- [What to work on]
Which lines of the records contain the word "date"? Show each of them.
━━ Information
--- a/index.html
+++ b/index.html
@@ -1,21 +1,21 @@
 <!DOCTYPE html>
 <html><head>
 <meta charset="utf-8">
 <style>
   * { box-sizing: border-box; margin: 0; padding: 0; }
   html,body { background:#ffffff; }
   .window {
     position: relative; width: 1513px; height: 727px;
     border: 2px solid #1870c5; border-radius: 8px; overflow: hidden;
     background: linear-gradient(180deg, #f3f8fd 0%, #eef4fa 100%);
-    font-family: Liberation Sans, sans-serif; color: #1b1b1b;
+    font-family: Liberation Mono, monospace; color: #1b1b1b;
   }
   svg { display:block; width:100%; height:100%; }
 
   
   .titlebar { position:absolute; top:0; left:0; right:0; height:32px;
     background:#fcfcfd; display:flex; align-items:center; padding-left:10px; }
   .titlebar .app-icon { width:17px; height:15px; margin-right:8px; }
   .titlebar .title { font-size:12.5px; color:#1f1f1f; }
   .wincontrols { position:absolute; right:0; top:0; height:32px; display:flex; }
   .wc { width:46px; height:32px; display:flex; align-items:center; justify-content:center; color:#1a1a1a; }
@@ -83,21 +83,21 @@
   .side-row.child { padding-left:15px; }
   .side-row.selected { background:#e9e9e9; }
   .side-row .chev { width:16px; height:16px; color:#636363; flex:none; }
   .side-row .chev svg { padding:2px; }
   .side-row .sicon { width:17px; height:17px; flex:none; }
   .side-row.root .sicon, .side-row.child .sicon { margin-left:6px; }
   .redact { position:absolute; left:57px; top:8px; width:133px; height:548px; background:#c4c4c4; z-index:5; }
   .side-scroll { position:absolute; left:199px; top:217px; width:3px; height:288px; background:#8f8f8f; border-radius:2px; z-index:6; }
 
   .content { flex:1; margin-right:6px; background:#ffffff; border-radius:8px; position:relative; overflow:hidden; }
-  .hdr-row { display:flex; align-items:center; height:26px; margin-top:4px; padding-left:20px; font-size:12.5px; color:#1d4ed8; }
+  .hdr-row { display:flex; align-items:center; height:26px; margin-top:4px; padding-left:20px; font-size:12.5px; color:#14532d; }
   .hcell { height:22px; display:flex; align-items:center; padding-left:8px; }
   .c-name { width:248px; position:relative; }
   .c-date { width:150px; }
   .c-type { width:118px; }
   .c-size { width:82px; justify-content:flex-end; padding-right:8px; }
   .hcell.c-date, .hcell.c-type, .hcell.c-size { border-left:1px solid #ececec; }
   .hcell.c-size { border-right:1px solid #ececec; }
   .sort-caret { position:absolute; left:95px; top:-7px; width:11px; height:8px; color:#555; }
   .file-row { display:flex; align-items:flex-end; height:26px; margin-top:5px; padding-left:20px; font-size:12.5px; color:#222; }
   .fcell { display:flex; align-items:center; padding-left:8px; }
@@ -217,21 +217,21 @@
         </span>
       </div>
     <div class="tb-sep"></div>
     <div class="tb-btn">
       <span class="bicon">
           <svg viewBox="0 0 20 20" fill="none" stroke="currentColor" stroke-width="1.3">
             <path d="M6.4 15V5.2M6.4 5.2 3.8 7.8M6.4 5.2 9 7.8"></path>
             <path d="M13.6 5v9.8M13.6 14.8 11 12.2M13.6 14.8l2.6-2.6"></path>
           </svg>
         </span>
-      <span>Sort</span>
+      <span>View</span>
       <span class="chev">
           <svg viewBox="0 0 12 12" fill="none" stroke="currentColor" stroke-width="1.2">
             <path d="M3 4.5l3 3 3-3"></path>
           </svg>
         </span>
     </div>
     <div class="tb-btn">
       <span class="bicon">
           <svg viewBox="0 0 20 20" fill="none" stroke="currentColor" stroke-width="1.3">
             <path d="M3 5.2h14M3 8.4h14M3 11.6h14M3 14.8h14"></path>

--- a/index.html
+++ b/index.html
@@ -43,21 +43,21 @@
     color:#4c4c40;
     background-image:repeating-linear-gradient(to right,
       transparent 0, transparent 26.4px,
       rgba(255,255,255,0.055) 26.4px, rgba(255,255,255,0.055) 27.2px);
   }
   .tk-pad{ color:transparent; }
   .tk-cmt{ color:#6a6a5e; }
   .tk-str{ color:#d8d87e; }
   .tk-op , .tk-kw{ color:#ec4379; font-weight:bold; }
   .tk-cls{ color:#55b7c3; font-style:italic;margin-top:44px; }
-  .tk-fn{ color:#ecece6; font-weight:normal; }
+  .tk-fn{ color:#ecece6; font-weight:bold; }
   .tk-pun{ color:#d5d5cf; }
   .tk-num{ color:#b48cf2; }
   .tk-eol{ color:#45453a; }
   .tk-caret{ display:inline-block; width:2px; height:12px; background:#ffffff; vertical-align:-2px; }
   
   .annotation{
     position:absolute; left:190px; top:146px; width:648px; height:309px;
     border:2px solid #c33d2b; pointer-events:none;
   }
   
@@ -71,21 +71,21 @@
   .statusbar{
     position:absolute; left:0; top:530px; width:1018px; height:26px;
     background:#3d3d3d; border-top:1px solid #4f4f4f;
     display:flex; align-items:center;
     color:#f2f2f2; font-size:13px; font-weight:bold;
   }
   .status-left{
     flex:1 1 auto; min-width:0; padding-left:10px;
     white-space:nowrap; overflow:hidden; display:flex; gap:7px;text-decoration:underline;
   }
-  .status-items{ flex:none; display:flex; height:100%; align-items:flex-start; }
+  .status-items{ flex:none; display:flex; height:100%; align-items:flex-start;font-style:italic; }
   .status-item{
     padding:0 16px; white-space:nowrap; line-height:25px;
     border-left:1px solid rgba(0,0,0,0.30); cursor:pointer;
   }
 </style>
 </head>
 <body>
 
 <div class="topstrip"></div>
━━━━
- [Task answer]
   .c-date { width:150px; }
   .hcell.c-date, .hcell.c-type, .hcell.c-size { border-left:1px solid #ececec; }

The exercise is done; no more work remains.